In a study of bone lesions in 281 compressed air workers done by Walder in 1969, 29% of the lesions were in the humeral head (shoulder), 16% in the femoral head (hip), 40% in the lower end of the femur (lower thigh at the knee) and 15% in the upper tibia (knee below the knee cap).

It is possible that the condition can worsen even after the initial diagnostic x-ray shows no symptoms, given continued exposure to decompression.

==Prevention==
Prevention is a more successful strategy than treatment. By using the most conservative decompression schedule reasonably practicable, and by minimizing the number of major decompression exposures, the risk of DON may be reduced. Prompt treatment of any symptoms of decompression sickness (DCS) with recompression and hyperbaric oxygen also reduce the risk of subsequent DON.

==Treatment==

Treatment is difficult, often requiring a joint replacement. Spontaneous improvement occasionally happens and some juxta-articular lesions do not progress to collapse. Other treatments include immobilization and osteotomy of the femur. Cancellous bone grafts are of little help.

==Prognosis==
If the diver has not been exposed to excessive depth and decompression and presents as DON, there may be a predisposition for the condition. Diving should be restricted to shallow depths. Divers who have suffered from DON are at increased risk of future fracture of a juxta-articular lesion during a dive, and may face complications with future joint replacements. Because of the young age of the population normally affected, little data is available regarding joint replacement complications.
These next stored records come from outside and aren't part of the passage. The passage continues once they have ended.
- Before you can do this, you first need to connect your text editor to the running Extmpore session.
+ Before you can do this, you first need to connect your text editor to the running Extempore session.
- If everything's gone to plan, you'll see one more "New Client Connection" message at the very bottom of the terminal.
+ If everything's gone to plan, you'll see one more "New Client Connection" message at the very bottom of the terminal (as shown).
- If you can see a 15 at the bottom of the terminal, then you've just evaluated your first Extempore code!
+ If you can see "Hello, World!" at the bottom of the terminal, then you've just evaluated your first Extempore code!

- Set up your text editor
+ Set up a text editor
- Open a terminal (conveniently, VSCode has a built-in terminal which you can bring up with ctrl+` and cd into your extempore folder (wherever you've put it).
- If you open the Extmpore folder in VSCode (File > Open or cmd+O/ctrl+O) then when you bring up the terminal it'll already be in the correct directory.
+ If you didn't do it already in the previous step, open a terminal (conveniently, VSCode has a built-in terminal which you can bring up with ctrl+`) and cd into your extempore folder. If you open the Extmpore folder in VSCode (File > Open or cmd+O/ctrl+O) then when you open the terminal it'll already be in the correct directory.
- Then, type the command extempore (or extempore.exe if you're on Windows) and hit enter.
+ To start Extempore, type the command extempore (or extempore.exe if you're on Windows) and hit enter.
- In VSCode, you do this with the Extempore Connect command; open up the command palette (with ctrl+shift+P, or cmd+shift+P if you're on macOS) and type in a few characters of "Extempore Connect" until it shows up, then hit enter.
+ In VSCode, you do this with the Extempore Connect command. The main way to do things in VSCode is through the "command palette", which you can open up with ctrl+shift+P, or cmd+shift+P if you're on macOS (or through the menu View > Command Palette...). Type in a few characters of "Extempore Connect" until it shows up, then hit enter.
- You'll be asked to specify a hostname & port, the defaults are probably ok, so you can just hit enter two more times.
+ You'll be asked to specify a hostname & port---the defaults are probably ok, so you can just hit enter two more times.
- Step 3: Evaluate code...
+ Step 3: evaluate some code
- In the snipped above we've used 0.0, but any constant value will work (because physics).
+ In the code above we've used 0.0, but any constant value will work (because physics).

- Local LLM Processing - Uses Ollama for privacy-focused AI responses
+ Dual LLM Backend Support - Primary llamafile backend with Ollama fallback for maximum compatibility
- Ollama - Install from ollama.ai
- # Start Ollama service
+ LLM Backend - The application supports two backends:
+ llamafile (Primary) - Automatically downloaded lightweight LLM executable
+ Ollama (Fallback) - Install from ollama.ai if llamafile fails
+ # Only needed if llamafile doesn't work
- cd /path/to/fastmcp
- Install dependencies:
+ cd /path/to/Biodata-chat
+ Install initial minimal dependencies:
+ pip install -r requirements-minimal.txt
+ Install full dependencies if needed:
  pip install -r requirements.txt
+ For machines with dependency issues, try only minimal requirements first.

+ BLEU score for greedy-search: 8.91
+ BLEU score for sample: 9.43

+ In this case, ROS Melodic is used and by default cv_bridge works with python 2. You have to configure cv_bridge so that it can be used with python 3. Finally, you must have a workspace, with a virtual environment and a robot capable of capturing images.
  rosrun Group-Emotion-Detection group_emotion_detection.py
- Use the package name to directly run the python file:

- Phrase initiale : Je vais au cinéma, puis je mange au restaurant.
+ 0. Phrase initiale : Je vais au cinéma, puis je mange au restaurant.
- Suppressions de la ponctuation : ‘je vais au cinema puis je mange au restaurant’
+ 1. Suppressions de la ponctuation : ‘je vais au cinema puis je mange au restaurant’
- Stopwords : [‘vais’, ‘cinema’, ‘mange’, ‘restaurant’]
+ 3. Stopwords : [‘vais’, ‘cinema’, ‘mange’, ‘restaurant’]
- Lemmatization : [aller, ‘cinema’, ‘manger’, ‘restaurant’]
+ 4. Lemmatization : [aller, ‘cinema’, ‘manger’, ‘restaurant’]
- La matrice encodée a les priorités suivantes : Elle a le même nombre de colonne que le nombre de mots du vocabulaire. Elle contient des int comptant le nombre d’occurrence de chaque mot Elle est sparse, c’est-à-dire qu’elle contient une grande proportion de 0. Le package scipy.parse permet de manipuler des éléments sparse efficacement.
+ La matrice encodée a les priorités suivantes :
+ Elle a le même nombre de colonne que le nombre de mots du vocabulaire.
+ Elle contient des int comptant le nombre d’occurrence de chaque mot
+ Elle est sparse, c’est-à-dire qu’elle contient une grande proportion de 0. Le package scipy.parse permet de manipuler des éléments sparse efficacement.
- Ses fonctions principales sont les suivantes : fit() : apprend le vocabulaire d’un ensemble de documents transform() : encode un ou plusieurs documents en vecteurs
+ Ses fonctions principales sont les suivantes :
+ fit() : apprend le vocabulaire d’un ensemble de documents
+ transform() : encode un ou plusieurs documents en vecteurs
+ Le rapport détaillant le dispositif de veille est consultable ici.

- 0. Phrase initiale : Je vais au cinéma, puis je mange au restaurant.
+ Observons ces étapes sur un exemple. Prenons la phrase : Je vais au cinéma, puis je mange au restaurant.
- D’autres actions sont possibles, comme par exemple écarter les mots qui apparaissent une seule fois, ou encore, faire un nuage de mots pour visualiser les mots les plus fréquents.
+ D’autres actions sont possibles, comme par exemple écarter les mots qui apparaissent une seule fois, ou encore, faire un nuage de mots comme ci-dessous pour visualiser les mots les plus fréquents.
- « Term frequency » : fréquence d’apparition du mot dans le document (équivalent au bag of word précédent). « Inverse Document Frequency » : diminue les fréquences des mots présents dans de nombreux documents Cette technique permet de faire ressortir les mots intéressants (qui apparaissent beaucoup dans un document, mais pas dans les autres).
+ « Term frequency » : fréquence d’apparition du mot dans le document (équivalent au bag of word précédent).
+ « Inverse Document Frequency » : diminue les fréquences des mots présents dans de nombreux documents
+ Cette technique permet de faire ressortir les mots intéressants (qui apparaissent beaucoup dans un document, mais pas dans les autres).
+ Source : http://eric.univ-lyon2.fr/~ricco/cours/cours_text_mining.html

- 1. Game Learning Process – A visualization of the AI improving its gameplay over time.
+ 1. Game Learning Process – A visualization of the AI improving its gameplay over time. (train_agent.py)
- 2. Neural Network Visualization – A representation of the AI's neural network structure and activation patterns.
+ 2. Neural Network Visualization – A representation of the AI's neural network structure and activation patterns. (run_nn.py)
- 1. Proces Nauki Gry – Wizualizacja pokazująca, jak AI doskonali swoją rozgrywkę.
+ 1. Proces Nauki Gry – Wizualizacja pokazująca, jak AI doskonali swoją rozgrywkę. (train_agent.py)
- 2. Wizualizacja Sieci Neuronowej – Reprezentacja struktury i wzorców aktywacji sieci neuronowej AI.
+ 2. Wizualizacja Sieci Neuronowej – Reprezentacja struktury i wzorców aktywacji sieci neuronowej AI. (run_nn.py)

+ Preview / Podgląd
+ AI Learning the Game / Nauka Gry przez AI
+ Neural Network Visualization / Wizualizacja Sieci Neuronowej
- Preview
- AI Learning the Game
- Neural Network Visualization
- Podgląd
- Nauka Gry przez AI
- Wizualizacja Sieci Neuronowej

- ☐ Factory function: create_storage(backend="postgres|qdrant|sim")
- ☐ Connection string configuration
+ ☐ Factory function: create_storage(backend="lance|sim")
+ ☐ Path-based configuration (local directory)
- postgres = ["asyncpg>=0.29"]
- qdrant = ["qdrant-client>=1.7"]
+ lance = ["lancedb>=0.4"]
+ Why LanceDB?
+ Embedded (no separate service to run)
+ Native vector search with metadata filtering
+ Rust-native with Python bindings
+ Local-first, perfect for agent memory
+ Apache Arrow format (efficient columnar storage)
There is the potential for worsening of DON for any diving where there might be a need for decompression, experimental or helium diving. Physically stressful diving should probably be restricted, both in sport diving and work diving due to the possibility of unnecessary stress to the joint. Any diving should be less than 40 feet/12 meters. These risks are affected by the degree of disability and by the type of lesion (juxta-articular or shaft).
==Prevalence==
Dysbaric osteonecrosis is a significant occupational hazard, occurring in 50% of commercial Japanese divers, 65% of Hawaiian diving fishermen and 16% of commercial and caisson divers in the UK.
Its relationship to compressed air is strong in that it may follow a single exposure to compressed air, may occur with no history of DCS but is usually associated with significant compressed air exposure. The distribution of lesions differs with the type of exposure - the juxta-articular lesions being more common in caisson workers than in divers.
There is a definite relationship between length of time exposed to extreme depths and the percentage of divers with bone lesions. Evidence does not suggest that dysbaric osteonecrosis is a significant risk in recreational scuba diving.